In a display of support for the natural gas industry, Obama administration agencies say they want a cumulative study of the effects of drilling in the Marcellus Shale, while at the same time backing the Delaware River Basin Commission’s (DRBC) recent decision to release proposed rules that would allow some natural gas development projects before that study is completed, according to a letter written by Brigadier Gen. Peter A. DeLuca.

“The administration’s position is to continue fully supporting the need for a cumulative impact study,” DeLuca wrote Rep. Maurice Hinchey (D-NY) in a letter dated Nov. 24 and released last week. DeLuca is the federal representative on the DRBC and division engineer for the North Atlantic Division of the U.S. Army Corps of Engineers.

At the same time, federal agencies represented at a DRBC-held summit in October “support the DRBC’s decision to develop and release draft natural gas regulations. The administration views the development and release of these regulations as complementary to the completion of an impact study,” DeLuca wrote in the letter, which was drafted prior to the release last week of DRBC’s proposed rules.

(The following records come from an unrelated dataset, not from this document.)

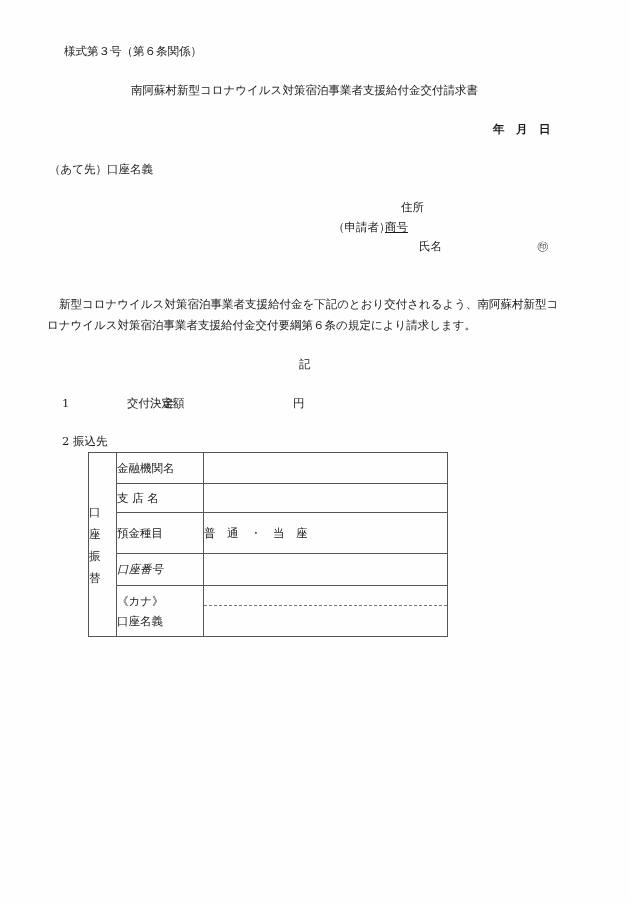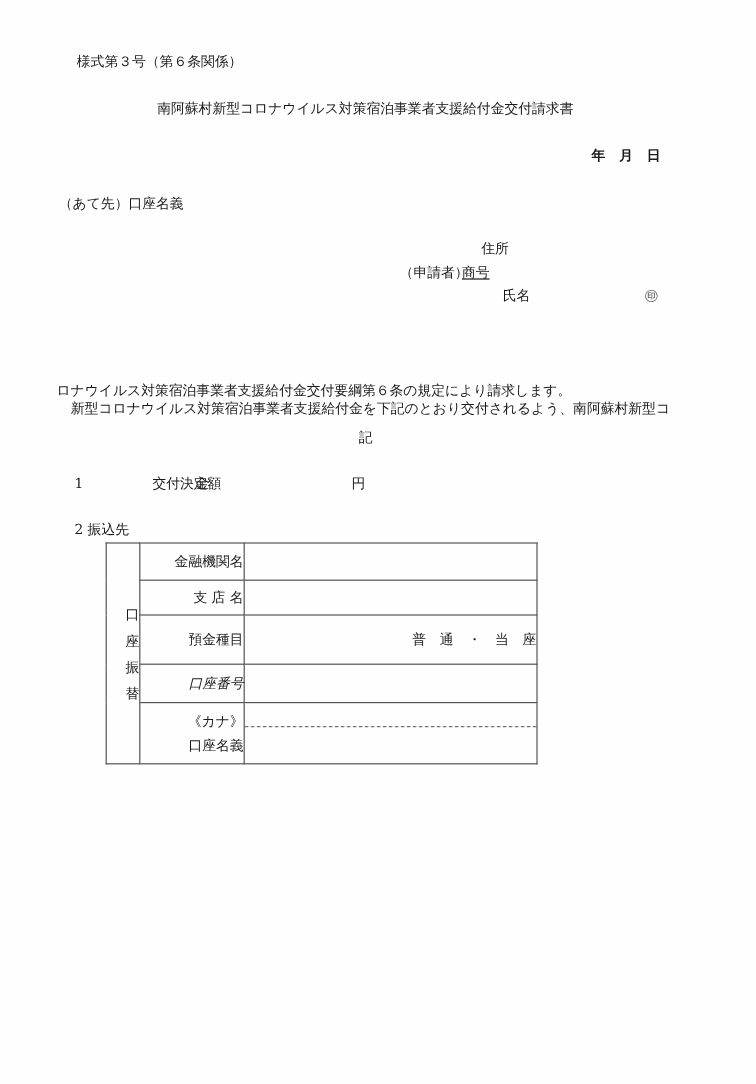--- a/index.html
+++ b/index.html
@@ -28,7 +28,7 @@
 <div class="abs" style="left:385px;top:241px;margin-left:34px;">氏名</div>
 <div class="abs" style="left:537px;top:241px;">㊞</div>
 
-<div class="abs" style="left:59px;top:299px;margin-top:36px;">新型コロナウイルス対策宿泊事業者支援給付金を下記のとおり交付されるよう、南阿蘇村新型コ</div>
+<div class="abs" style="left:59px;top:299px;">新型コロナウイルス対策宿泊事業者支援給付金を下記のとおり交付されるよう、南阿蘇村新型コ</div>
 <div class="abs" style="left:47px;top:320px;">ロナウイルス対策宿泊事業者支援給付金交付要綱第６条の規定により請求します。</div>
 
 <div class="abs" style="left:299px;top:359px;">記</div>

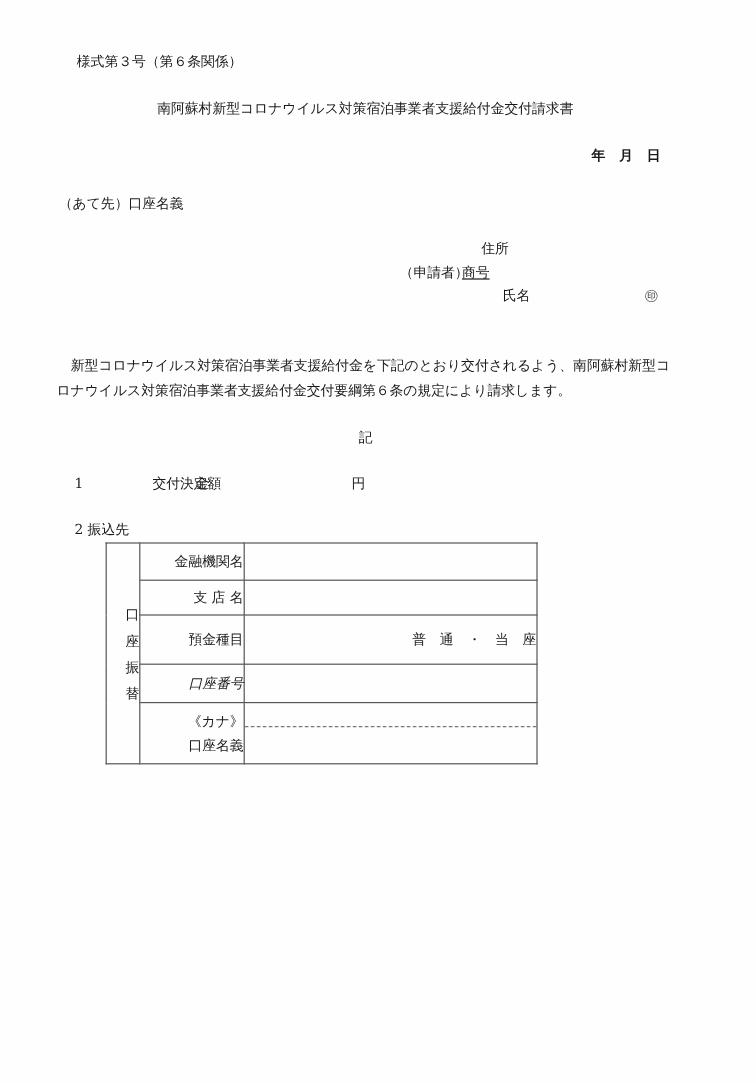--- a/index.html
+++ b/index.html
@@ -7,7 +7,7 @@
          font-family:"DejaVu Serif", "Liberation Serif", serif; color:#1a1a1a; font-size:11.5px; }
   .abs { position:absolute; white-space:nowrap; line-height:1; }
   table.acct { position:absolute; left:88px; top:452px; border-collapse:collapse; }
-  table.acct td { border:1px solid #555; padding:0; text-align:right; vertical-align:middle; font-size:11.5px;margin-top:28px; }
+  table.acct td { border:1px solid #555; padding:0; text-align:left; vertical-align:middle; font-size:11.5px;margin-top:28px; }
   .vert { width:27px; line-height:22px; }
   .lbl { width:86px; }
   .val { width:243px; }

Those rules would allow natural gas development projects — with conditions — in affected areas of the Marcellus Shale (see NGI, Dec. 13). The proposed rulemaking would allow water within the basin to be used for gas development if the water is “within the physical boundaries” of a DRBC-approved natural gas development plan. The DRBC’s proposed rulemaking would supersede DRBC’s executive director determinations issued this year and in 2009 that temporarily banned gas development (see NGI, June 21; June 1, 2009).

The DRBC regulations “would be important in preserving the environmental conditions of the Delaware River, as they could constructively aid in determining the extent of natural gas in the area, which would help frame the scope of the proposed cumulative impact study by allowing for fewer assumptions and more facts,” DeLuca said.

In September Hinchey called on the DRBC to complete an impact study of gas drilling activities in the Delaware basin prior to issuing final regulations or permitting individual drilling projects in the region (see NGI, Sept. 27). The Obama administration rejected that bid to put a temporary hold on drilling and exploratory activities in the basin.

A House Appropriations subcommittee has approved $1 million for a U.S. Geological Survey-DRBC cumulative impact study on water withdrawals for gas drilling within the basin. Hinchey, who has pushed for legislation to ban hydraulic fracturing, has said he is hopeful funding would be available in fiscal year 2011 for the study.

Some of the administration’s other positions on natural gas have been more of a moving target. During his 2008 campaign, Obama said he would be open to allowing drilling off certain coastal states as part of a larger compromise on energy policy (see NGI, Aug. 11, 2008) and pledged to back exploration and production of natural gas if elected. In March the administration proposed opening the South Atlantic and Mid-Atlantic coasts and parts of the eastern Gulf of Mexico (GOM) to expanded exploratory and development activities (see NGI, April 5). But earlier this month the administration reversed course, rescinding the earlier decision because of the Deepwater Horizon tragedy (see NGI, Dec. 6).